Personal information
- Born: January 7, 1987 (age 39) Kiev, Ukrainian SSR, Soviet Union
- Height: 162 cm (5 ft 4 in)

Gymnastics career
- Discipline: Trampoline gymnastics
- Country represented: Ukraine
- Medal record
Women's trampoline gymnastics
Representing Ukraine
World Championships
| Bronze medal – third place | 2015 Odense | Synchro |
World Games
| Bronze medal – third place | 2013 Cali | Synchro |
European Games
| Silver medal – second place | 2019 Minsk | Synchro |
European Championships
| Gold medal – first place | 2006 Metz | Team |
| Gold medal – first place | 2008 Odense | Team |
| Silver medal – second place | 2012 St. Petersburg | Team |
| Silver medal – second place | 2014 Guimarães | Synchro |
| Bronze medal – third place | 2014 Guimarães | Individual |
| Bronze medal – third place | 2016 Valladolid | Synchro |
| Bronze medal – third place | 2018 Baku | Synchro |

= Maryna Kyiko =

Ukrainian trampoline gymnast

Maryna Kyiko (born 7 January 1987) is a trampoline gymnast from Ukraine.

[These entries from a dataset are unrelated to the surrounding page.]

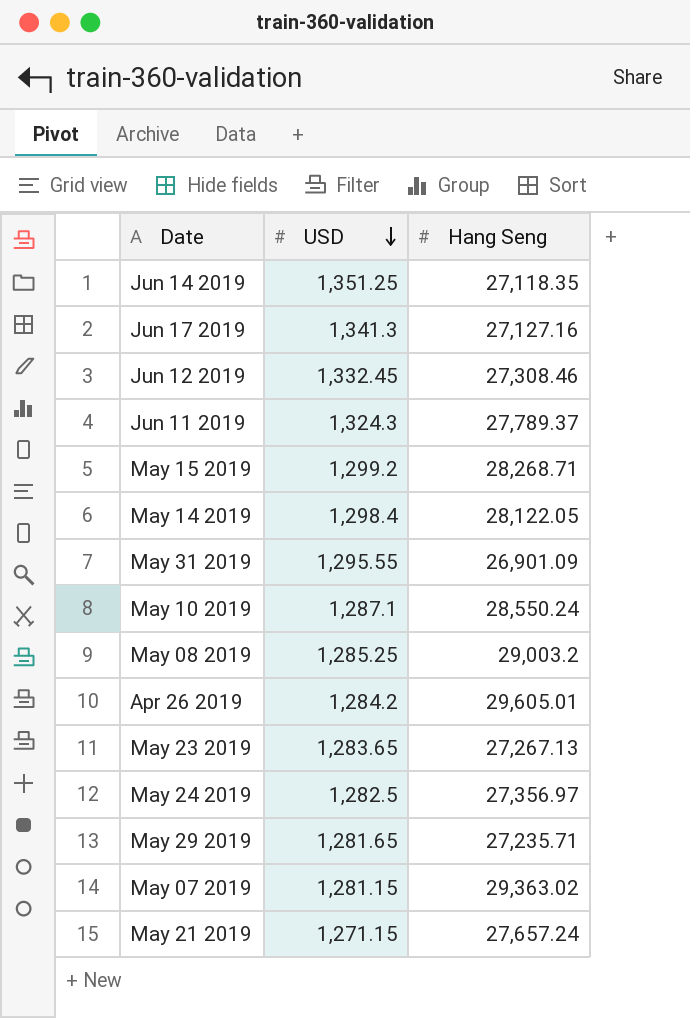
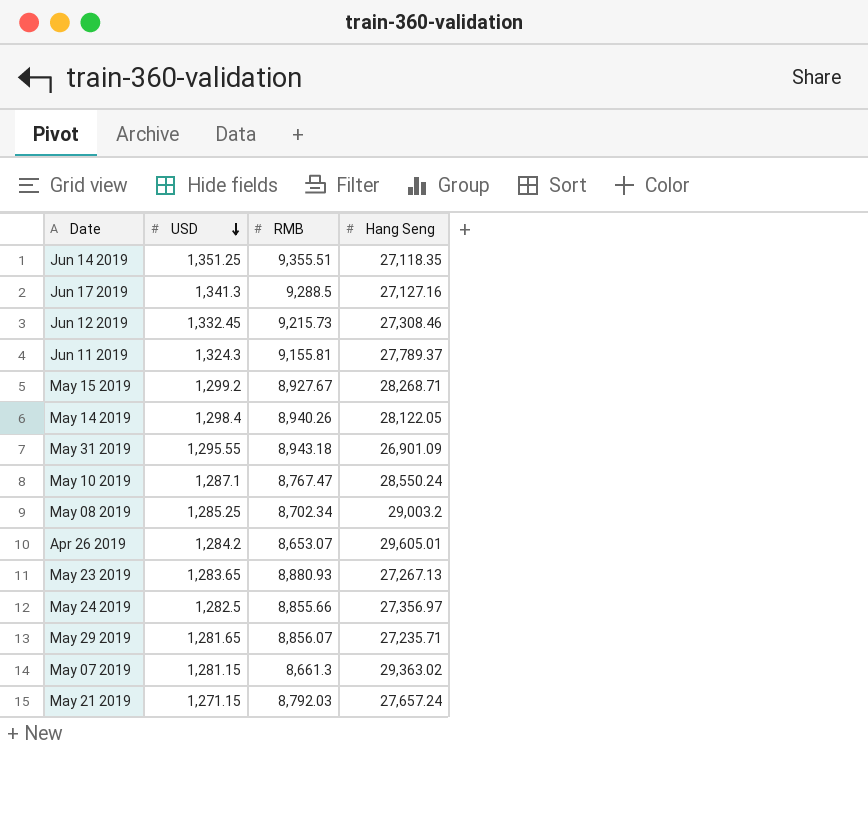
column RMB | position: none -> 3

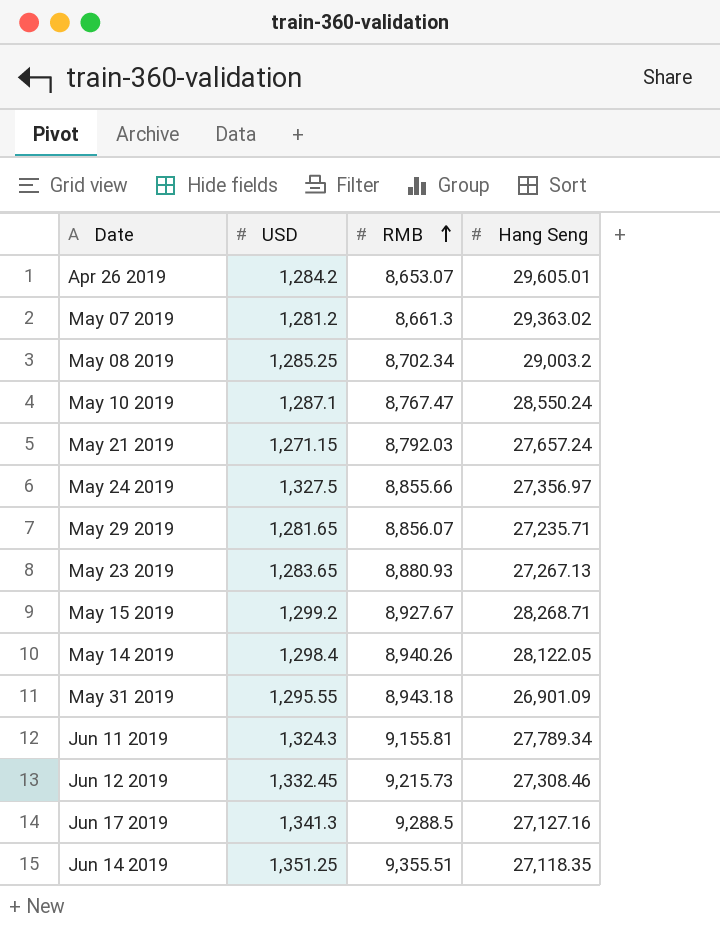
row order: USD descending -> RMB ascending
May 07 2019 | USD: 1,281.15 -> 1,281.2
May 24 2019 | USD: 1,282.5 -> 1,327.5
Jun 11 2019 | Hang Seng: 27,789.37 -> 27,789.34

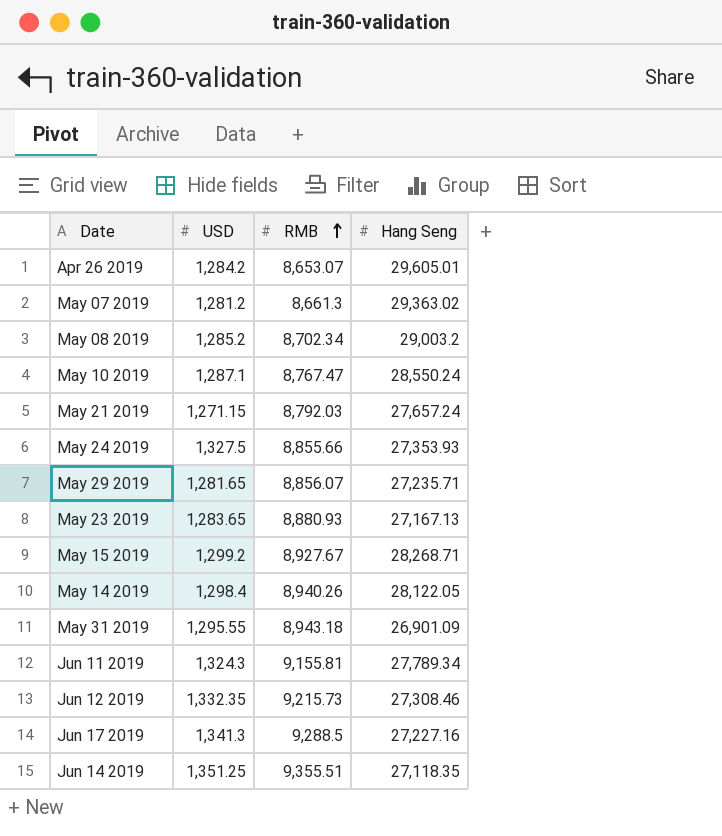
May 08 2019 | USD: 1,285.25 -> 1,285.2
May 24 2019 | Hang Seng: 27,356.97 -> 27,353.93
May 23 2019 | Hang Seng: 27,267.13 -> 27,167.13
Jun 12 2019 | USD: 1,332.45 -> 1,332.35
Jun 17 2019 | Hang Seng: 27,127.16 -> 27,227.16

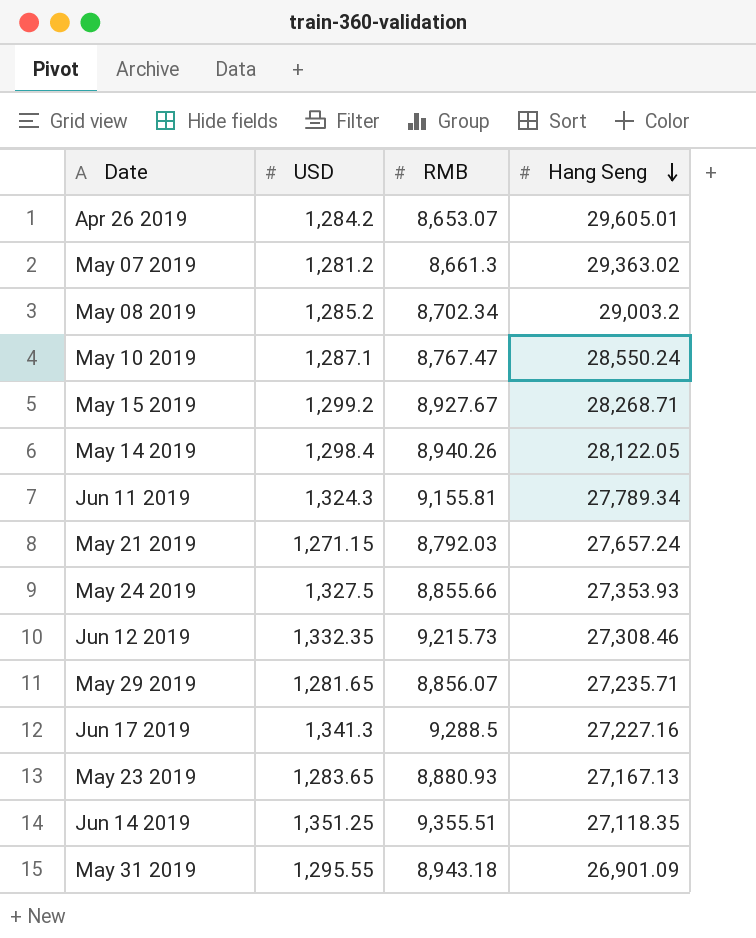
row order: RMB ascending -> Hang Seng descending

Maryna competed in the women's trampoline event at the 2012 Summer Olympics where she finished last in 16th place.

At the 2019 European Games in Minsk, she won a silver medal in the synchronized trampoline event alongside Svitlana Malkova.

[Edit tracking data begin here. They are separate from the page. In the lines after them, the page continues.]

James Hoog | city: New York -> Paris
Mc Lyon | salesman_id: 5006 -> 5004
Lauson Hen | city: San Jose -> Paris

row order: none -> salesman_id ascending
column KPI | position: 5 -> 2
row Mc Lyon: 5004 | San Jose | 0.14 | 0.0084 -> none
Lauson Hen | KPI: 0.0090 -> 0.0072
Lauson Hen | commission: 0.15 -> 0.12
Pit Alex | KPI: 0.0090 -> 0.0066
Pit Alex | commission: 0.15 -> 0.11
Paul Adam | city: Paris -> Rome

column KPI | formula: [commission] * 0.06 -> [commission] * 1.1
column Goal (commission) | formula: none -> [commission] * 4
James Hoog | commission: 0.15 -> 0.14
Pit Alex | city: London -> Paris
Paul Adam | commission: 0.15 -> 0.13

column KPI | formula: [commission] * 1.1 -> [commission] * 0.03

In February 2020, at the FIG Trampoline World Cup in Baku, she and Svitlana Malkova again secured a silver medal in the synchronized competition.

== State awards ==

- Order of Princess Olga, 3rd Class (15 July 2019) – for achieving high sporting results at the 2019 European Games in Minsk, demonstrating dedication and will to win, and raising the international prestige of Ukraine.